That is not the way that most people would describe an elementary school music teacher.
Those are the words that Charlotte Pickett used to describe herself while going through treatment for breast cancer.
Pickett was diagnosed with breast cancer in 1990 while teaching at Jackson Township Elementary School.
At the time, she was caring for her ailing parents, and felt that she could not take the time to take care of the lump that she knew was there.
Once Pickett did begin receiving care for her cancer, after her mother passed, the combination of chemotherapy and radiation changed her way of life.

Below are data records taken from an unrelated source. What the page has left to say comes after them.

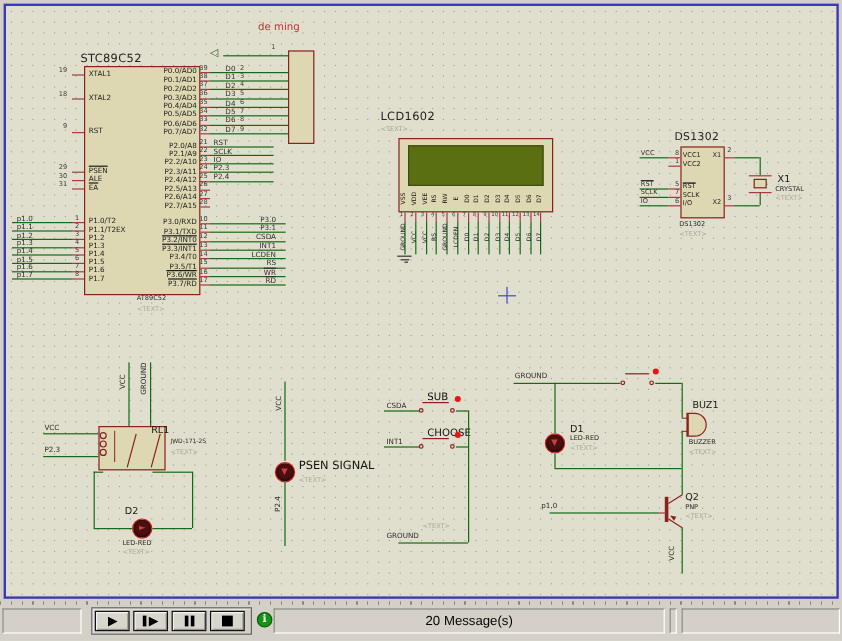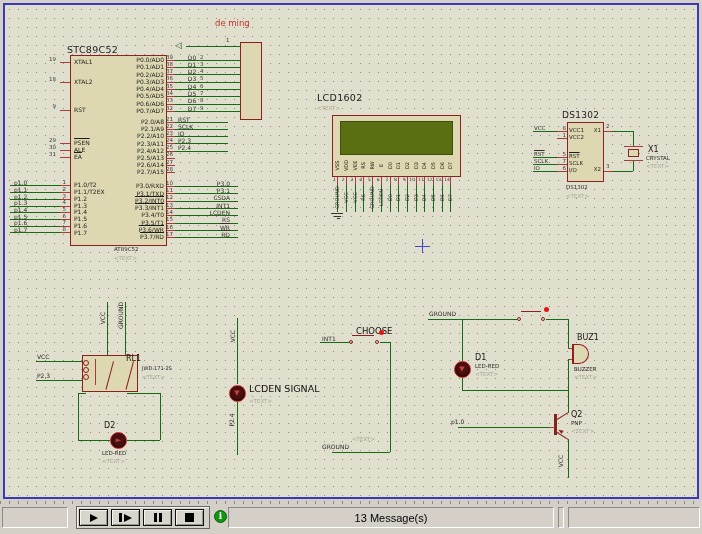--- a/index.html
+++ b/index.html
@@ -564,20 +564,30 @@
 <div class="hlr" style="left:624px;top:159.5px;width:19px;border-top-width:1.5px"></div>
 <div class="xbody"></div>
 <div class="lbl ref" style="left:648px;top:146px">X1</div>
 <div class="lbl val" style="left:646px;top:156px">CRYSTAL</div>
 <div class="lbl ph" style="left:646px;top:164px">&lt;TEXT&gt;</div>
 <div class="lbl val" style="left:566px;top:185px">DS1302</div>
 <div class="lbl ph" style="left:566px;top:194px">&lt;TEXT&gt;</div>
 
 <div class="keys">
     <div class="krow">
+<span class="klabel">SUB</span>
+<span class="knet">CSDA</span>
+<span class="kw1"></span>
+<span class="kc" style="left:29px"></span>
+<span class="kc" style="left:55px"></span>
+<span class="kbar"></span>
+<span class="kdot"></span>
+<span class="kw2"></span>
+</div>
+    <div class="krow">
 <span class="klabel">CHOOSE</span>
 <span class="knet">INT1</span>
 <span class="kw1"></span>
 <span class="kc" style="left:29px"></span>
 <span class="kc" style="left:55px"></span>
 <span class="kbar"></span>
 <span class="kdot"></span>
 <span class="kw2"></span>
 </div>
   </div>
@@ -654,21 +664,21 @@
 <div class="lbl val" style="left:102px;top:451px">LED-RED</div>
 <div class="lbl ph" style="left:102px;top:459px">&lt;TEXT&gt;</div>
 
 <div class="vl" style="left:237px;top:318px;height:66px"></div>
 <div class="vtext" style="left:222px;top:333px;width:22px">VCC</div>
 <div class="led" style="left:228.5px;top:384.5px">
     <span class="ledg">▼</span>
   </div>
 <div class="vl" style="left:237px;top:402px;height:53px"></div>
 <div class="vtext" style="left:221px;top:417px;width:22px">P2.4</div>
-<div class="lbl" style="left:249px;top:384px;font-size:9.5px;color:#111">LCDEN SIGNAL</div>
+<div class="lbl" style="left:249px;top:384px;font-size:9.5px;color:#111">PSEN SIGNAL</div>
 <div class="lbl ph" style="left:249px;top:399px">&lt;TEXT&gt;</div>
 
 <div class="ticks"></div>
 <div class="sp" style="left:2px;top:507px;width:66px;height:21px"></div>
 <div class="simgrp">
   <div class="simbtn" style="left:2px">
       <span class="g-tri"></span>
     </div>
   <div class="simbtn" style="left:34px">
       <span class="g-bar"></span>
@@ -677,16 +687,16 @@
   <div class="simbtn" style="left:66px">
       <span class="g-bar"></span>
       <span class="g-bar"></span>
     </div>
   <div class="simbtn" style="left:98px">
       <span class="g-sq"></span>
     </div>
 </div>
 <div class="info"></div>
 <div class="sp" style="left:228px;top:507px;width:326px;height:21px">
-  <div class="msgtext">13 Message(s)</div>
+  <div class="msgtext">20 Message(s)</div>
 </div>
 <div class="sp" style="left:558px;top:507px;width:6px;height:21px"></div>
 <div class="sp" style="left:568px;top:507px;width:132px;height:21px"></div>
 
 </body></html>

"It hit me so hard that I was unable to work," Pickett said.
She took time off from November 1990 to January 1991.
Pickett said the hardest part was "not being able to do what I was usually able to do, not being able to be myself."
Pickett went back to teaching music at Jackson Township in February of 1991, and for a short time wore a wig to cover her head.
Soon she discovered the wig would get too warm while she was teaching.
After talking with her students, she decided to wear different colored headbands instead of the wig.
"I could handle it if the kids could handle it," Picket said.
As it turns out, Pickett became a source of strength for some of her students.
She says that soon after she returned to teaching, several of her students' family members were also diagnosed with breast cancer.
Parents would tell her that their children would say, "It's OK, Mrs. Pickett's fine now."
Pickett now teaches music at Meridian Elementary and Eastside Elementary schools.
Her cancer has been in remission for 16 years, with a few benign surgeries since she finished treatment.
Her daughter started getting mammograms in her twenties in response to her mother's diagnosis.
Pickett said that now it seems like she hears of a new breast cancer diagnosis in the community every week.
Her advice to those who have been diagnosed recently is to have faith.
"You just have to stay positive. If your faith is strong enough and someone is looking after you, what will be will be," Pickett said. "Know there is something bigger than you."